Следователи, не сговариваясь, переглянулись.
– Спасибо, – произнёс Комаровский. – К сожалению, твоё предложение нас не интересует. Зато мне крайне любопытно, откуда берутся люди с фальшивыми, но качественными документами – и сотрудника охраны СС, и красноармейских книжек. И все почему-то содержат одинаковые ничтожные дефекты. Имеется ещё такой вопрос – у тебя тоже чья-то маска на морде, как в случае с Винтерхальтером, или твоя голова настоящая?
– Разумеется, маска, – спокойно сказал пленный. – Нажмите дважды чуть ниже затылка, она сползёт.
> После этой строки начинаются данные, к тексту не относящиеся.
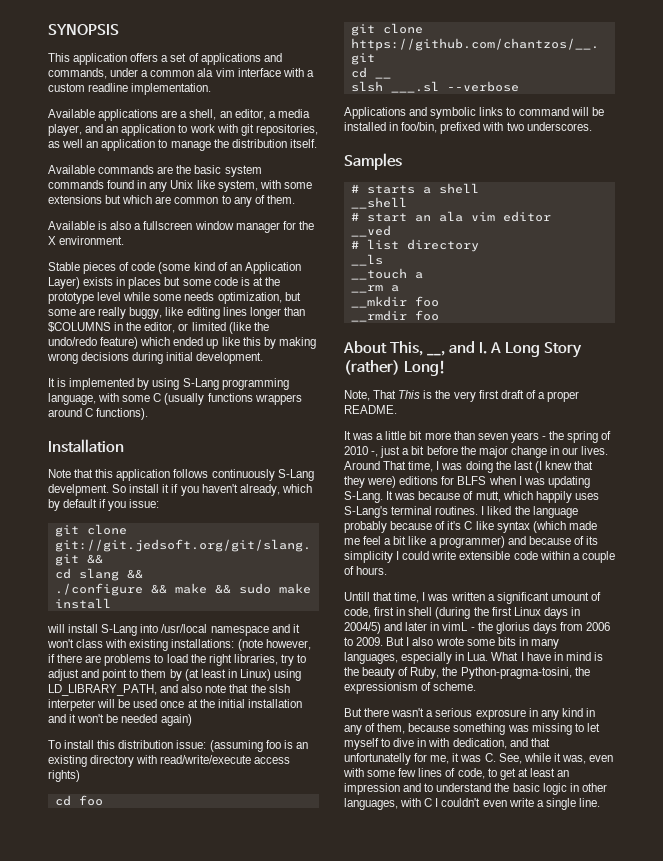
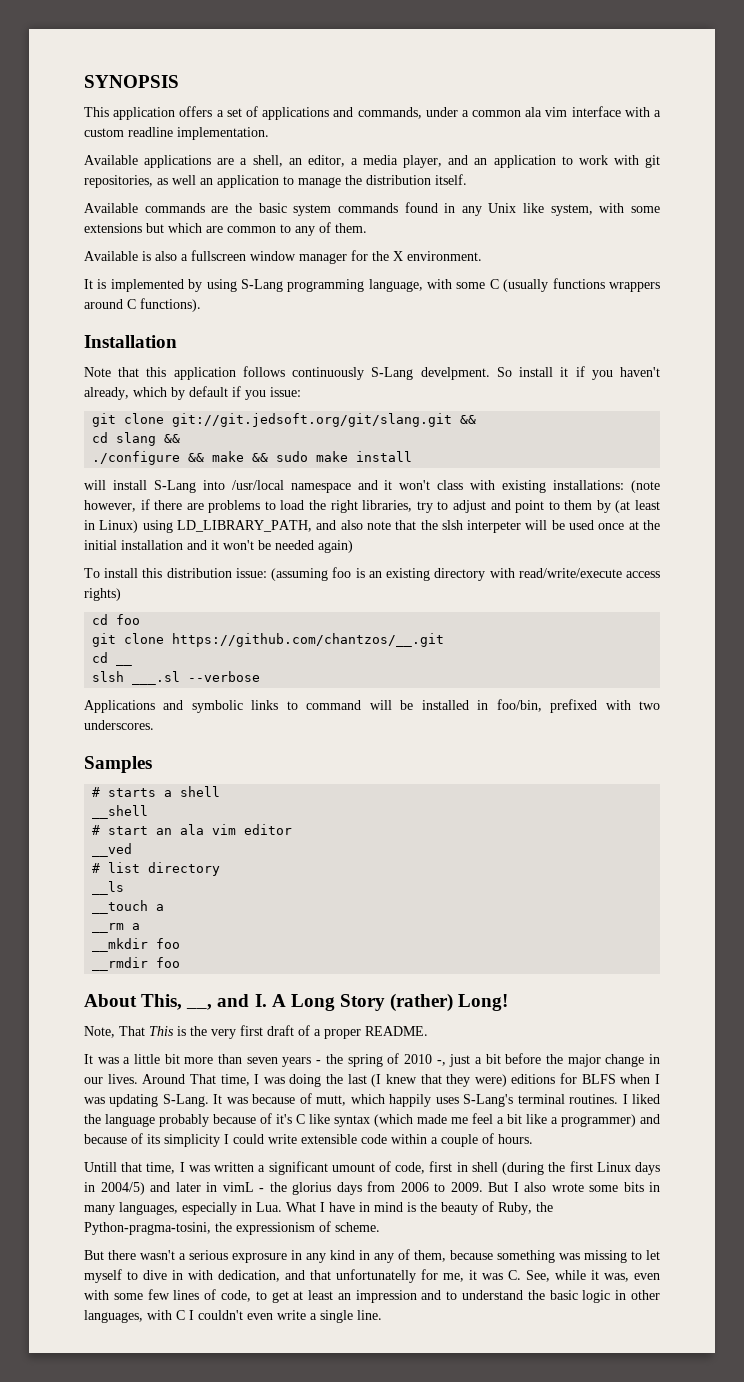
[48,262,301,274] [48,277,280,289] [48,292,301,304] [48,307,305,319] [48,322,269,334] [48,337,316,349] [47,352,264,364] // Stable pieces of code (some kind of an Application Layer) exists in places but some code is at the prototype level while some needs optimization, but some are really buggy, like editing lines longer than $COLUMNS in the editor, or limited (like the undo/redo feature) which ended up like this by making wrong decisions during initial development. -> (482, 256) none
Я рад нашему сотрудничеству, но хочу, чтобы оно было взаимным.
Комаровский, следуя инструкции, надавил пальцами на позвонки. Кожа поползла вверх. И он, и Лютвиц в полном безмолвии наблюдали, как лицо штурмбанфюрера свернулось с двух сторон на макушке в трубочку, как холст. На них смотрел человек лет сорока пяти с мясистым, чисто выбритым лицом и стрижкой «ёжиком». Зелёные, словно у кошки, глаза насмешливо наблюдали за замешательством врагов.
– Так что насчёт мин? – осведомился узник. – Я весьма надёжно их заложил.
– Извини, мы не находили взрывчатки, – насмешливо заметил Лютвиц. – Тебе не повезло.
«Штурмбанфюрер» устало закрыл глаза.
«Ну конечно, – подумал он. – Всё предусмотрел, а сигнал взял и не прошёл. То ли стена слишком толстая, то ли чего-то ещё. Именно тогда, когда от этого зависит жизнь. Славненько. Главный минус – «коннект» может случиться в любую минуту. Если бомбы не обезврежены, меня разнесёт в клочья вместе с ними. Попытаюсь выиграть время… Как назло, связали серьёзно, но кто знает, какие сюрпризы подбросит воюющий город. Буду молиться. С Лютвицем лучше быть откровенным, чувствует фальшь. Предложу отключить бомбы».